[[ GIVEN DATA, beginning ]]
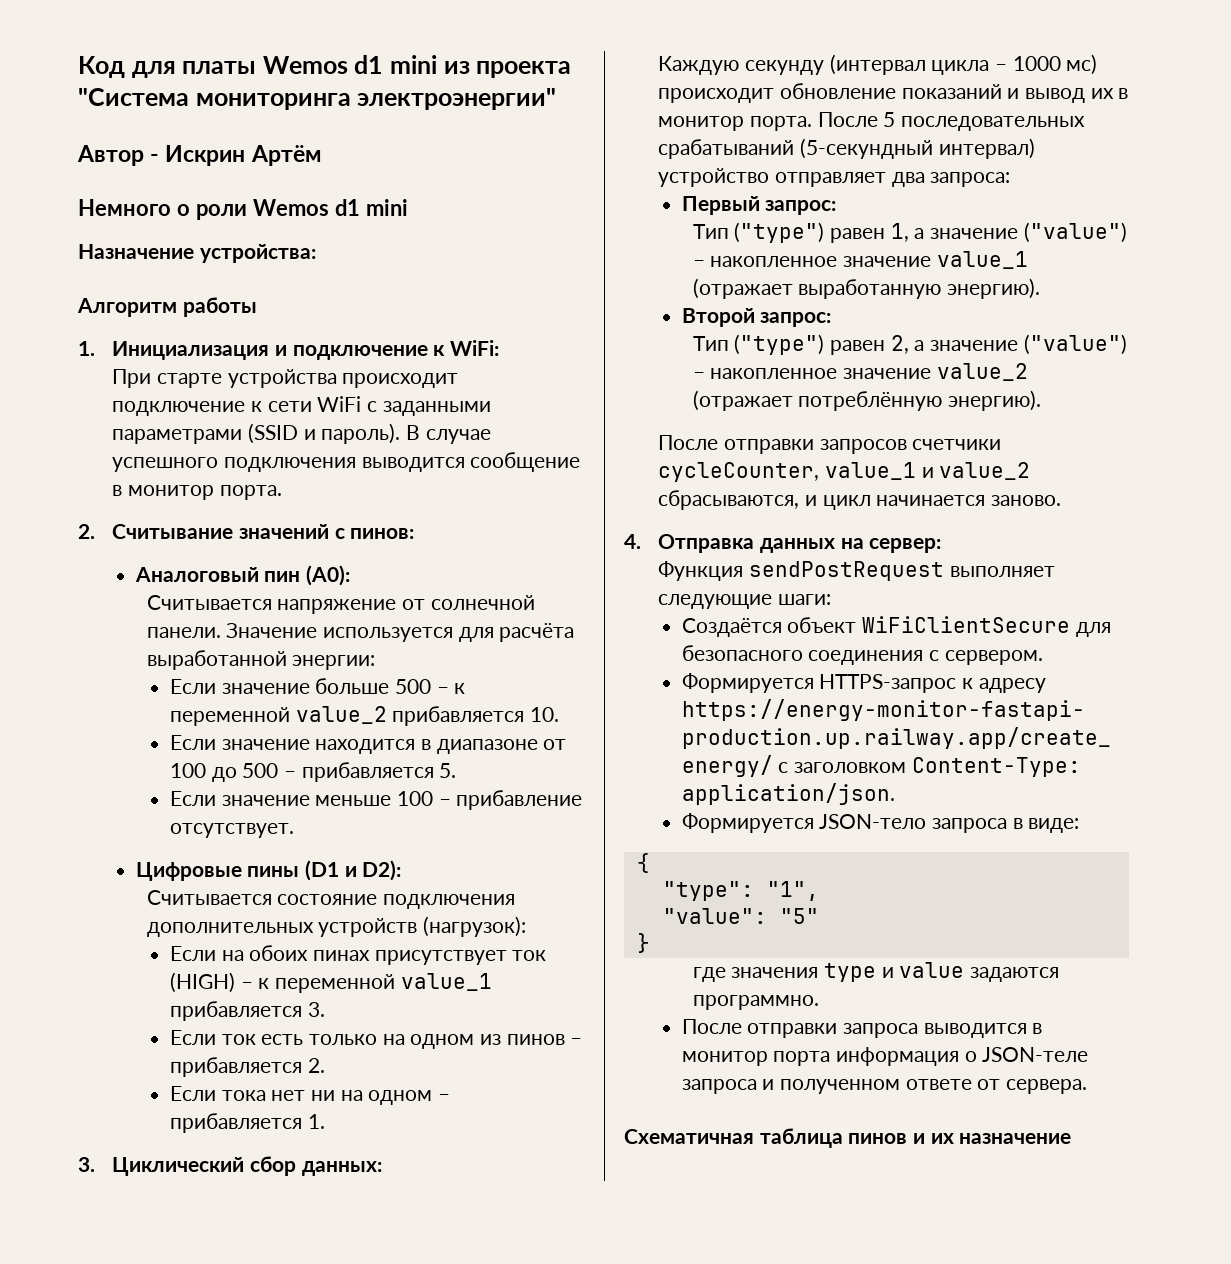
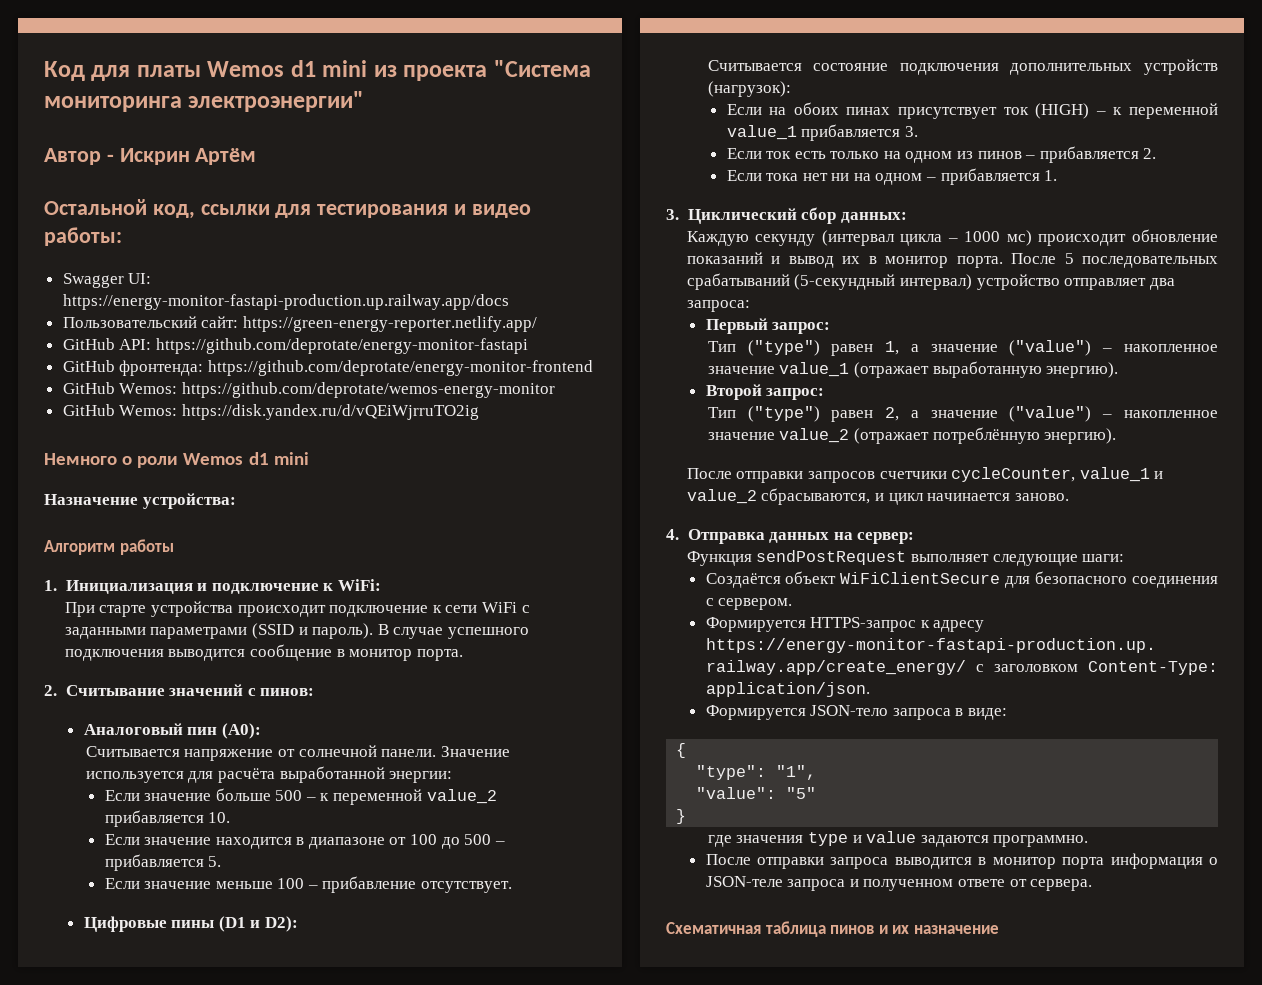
+ Остальной код, ссылки для тестирования и видео работы:
+ Swagger UI: https://energy-monitor-fastapi-production.up.railway.app/docs
+ Пользовательский сайт: https://green-energy-reporter.netlify.app/
+ GitHub API: https://github.com/deprotate/energy-monitor-fastapi
+ GitHub фронтенда: https://github.com/deprotate/energy-monitor-frontend
+ GitHub Wemos: https://github.com/deprotate/wemos-energy-monitor
+ GitHub Wemos: https://disk.yandex.ru/d/vQEiWjrruTO2ig

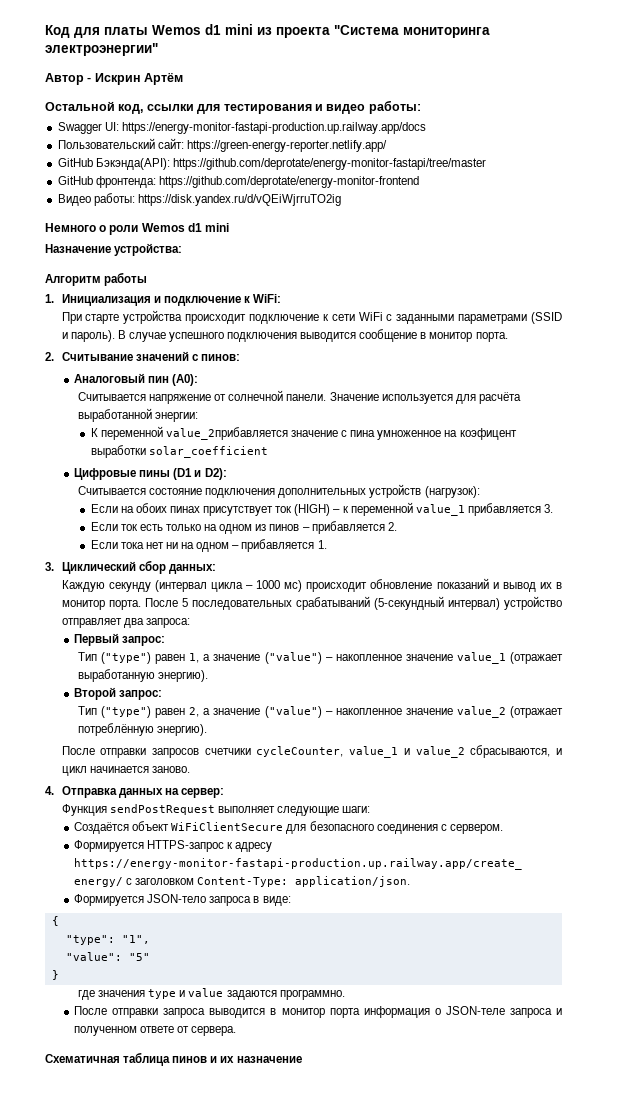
- GitHub API: https://github.com/deprotate/energy-monitor-fastapi
+ GitHub Бэкэнда(API): https://github.com/deprotate/energy-monitor-fastapi/tree/master
- GitHub Wemos: https://github.com/deprotate/wemos-energy-monitor
- GitHub Wemos: https://disk.yandex.ru/d/vQEiWjrruTO2ig
+ Видео работы: https://disk.yandex.ru/d/vQEiWjrruTO2ig
- Если значение больше 500 – к переменной value_2 прибавляется 10.
- Если значение находится в диапазоне от 100 до 500 – прибавляется 5.
- Если значение меньше 100 – прибавление отсутствует.
+ К переменной value_2прибавляется значение с пина умноженное на коэфицент выработки solar_coefficient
[[ GIVEN DATA, end ]]
#### WHAT TO WORK ON:
Set down all the lines above exactly as they appear, with no pictures.

#### OUTPUT OF THE EXERCISE:
+ Остальной код, ссылки для тестирования и видео работы:
+ Swagger UI: https://energy-monitor-fastapi-production.up.railway.app/docs
+ Пользовательский сайт: https://green-energy-reporter.netlify.app/
+ GitHub API: https://github.com/deprotate/energy-monitor-fastapi
+ GitHub фронтенда: https://github.com/deprotate/energy-monitor-frontend
+ GitHub Wemos: https://github.com/deprotate/wemos-energy-monitor
+ GitHub Wemos: https://disk.yandex.ru/d/vQEiWjrruTO2ig

- GitHub API: https://github.com/deprotate/energy-monitor-fastapi
+ GitHub Бэкэнда(API): https://github.com/deprotate/energy-monitor-fastapi/tree/master
- GitHub Wemos: https://github.com/deprotate/wemos-energy-monitor
- GitHub Wemos: https://disk.yandex.ru/d/vQEiWjrruTO2ig
+ Видео работы: https://disk.yandex.ru/d/vQEiWjrruTO2ig
- Если значение больше 500 – к переменной value_2 прибавляется 10.
- Если значение находится в диапазоне от 100 до 500 – прибавляется 5.
- Если значение меньше 100 – прибавление отсутствует.
+ К переменной value_2прибавляется значение с пина умноженное на коэфицент выработки solar_coefficient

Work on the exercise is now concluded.